**TASK DESCRIPTION**
The expected output is the full set of entries, printed exactly, without pictures.

═════ EXCERPTED DATA

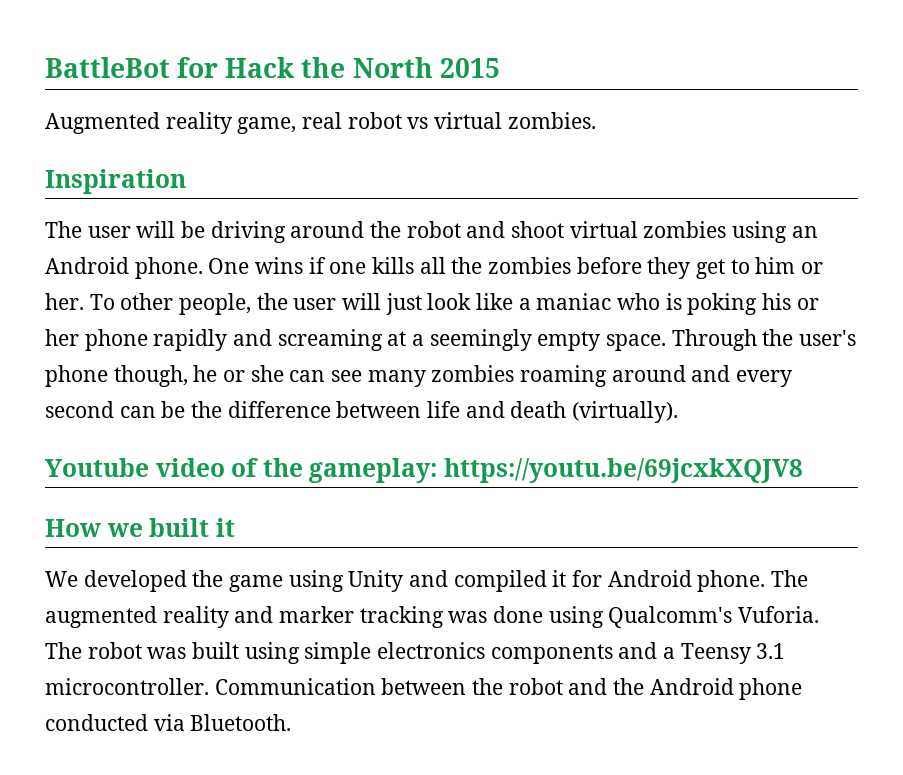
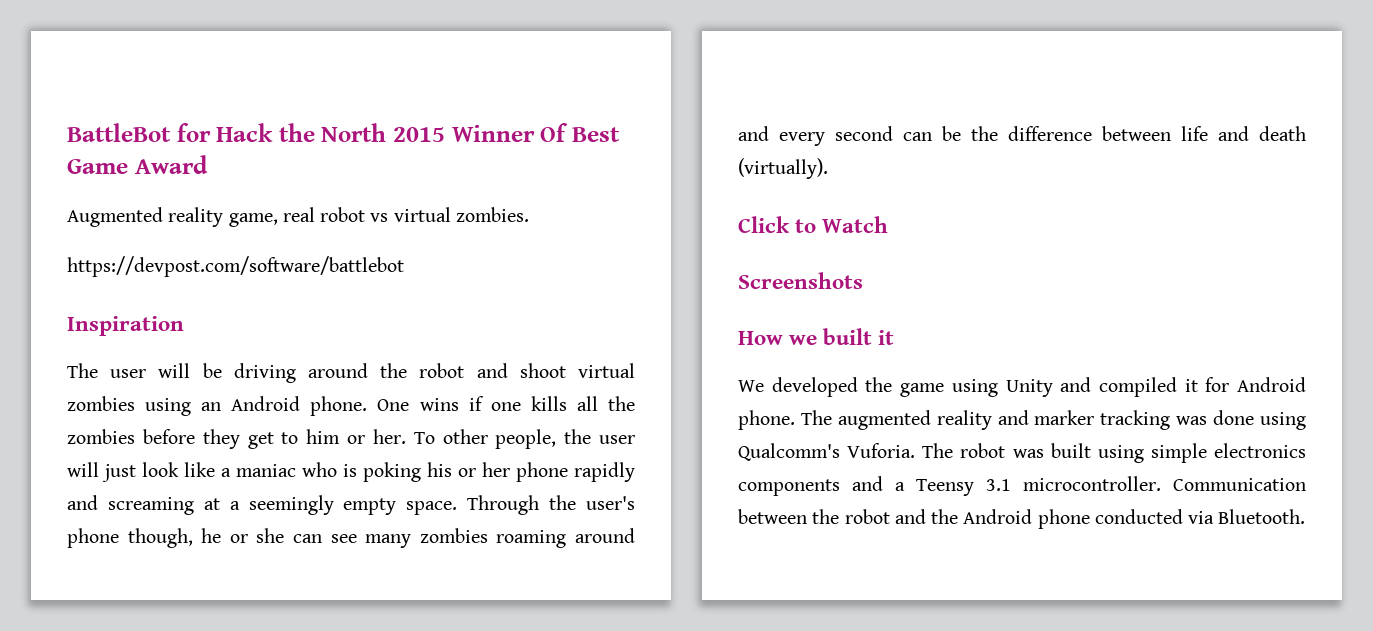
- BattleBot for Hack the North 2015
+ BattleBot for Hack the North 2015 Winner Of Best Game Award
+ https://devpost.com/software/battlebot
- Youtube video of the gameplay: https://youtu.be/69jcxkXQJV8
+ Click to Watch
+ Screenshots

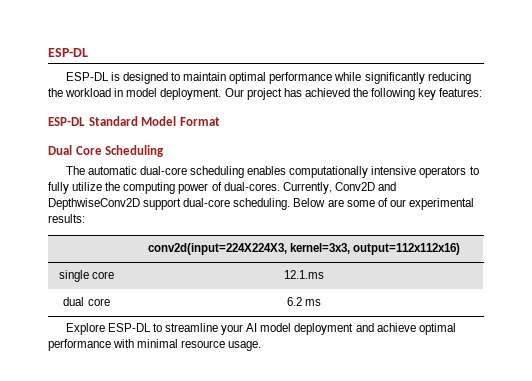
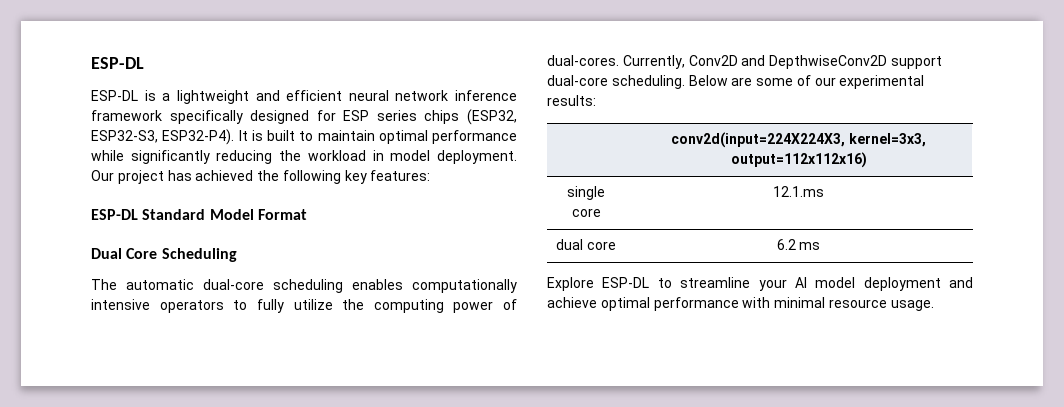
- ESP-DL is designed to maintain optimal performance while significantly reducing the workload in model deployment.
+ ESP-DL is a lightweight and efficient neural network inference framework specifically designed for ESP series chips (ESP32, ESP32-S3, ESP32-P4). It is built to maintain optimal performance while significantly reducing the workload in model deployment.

══════════

**TASK SOLUTION**
- BattleBot for Hack the North 2015
+ BattleBot for Hack the North 2015 Winner Of Best Game Award
+ https://devpost.com/software/battlebot
- Youtube video of the gameplay: https://youtu.be/69jcxkXQJV8
+ Click to Watch
+ Screenshots

- ESP-DL is designed to maintain optimal performance while significantly reducing the workload in model deployment.
+ ESP-DL is a lightweight and efficient neural network inference framework specifically designed for ESP series chips (ESP32, ESP32-S3, ESP32-P4). It is built to maintain optimal performance while significantly reducing the workload in model deployment.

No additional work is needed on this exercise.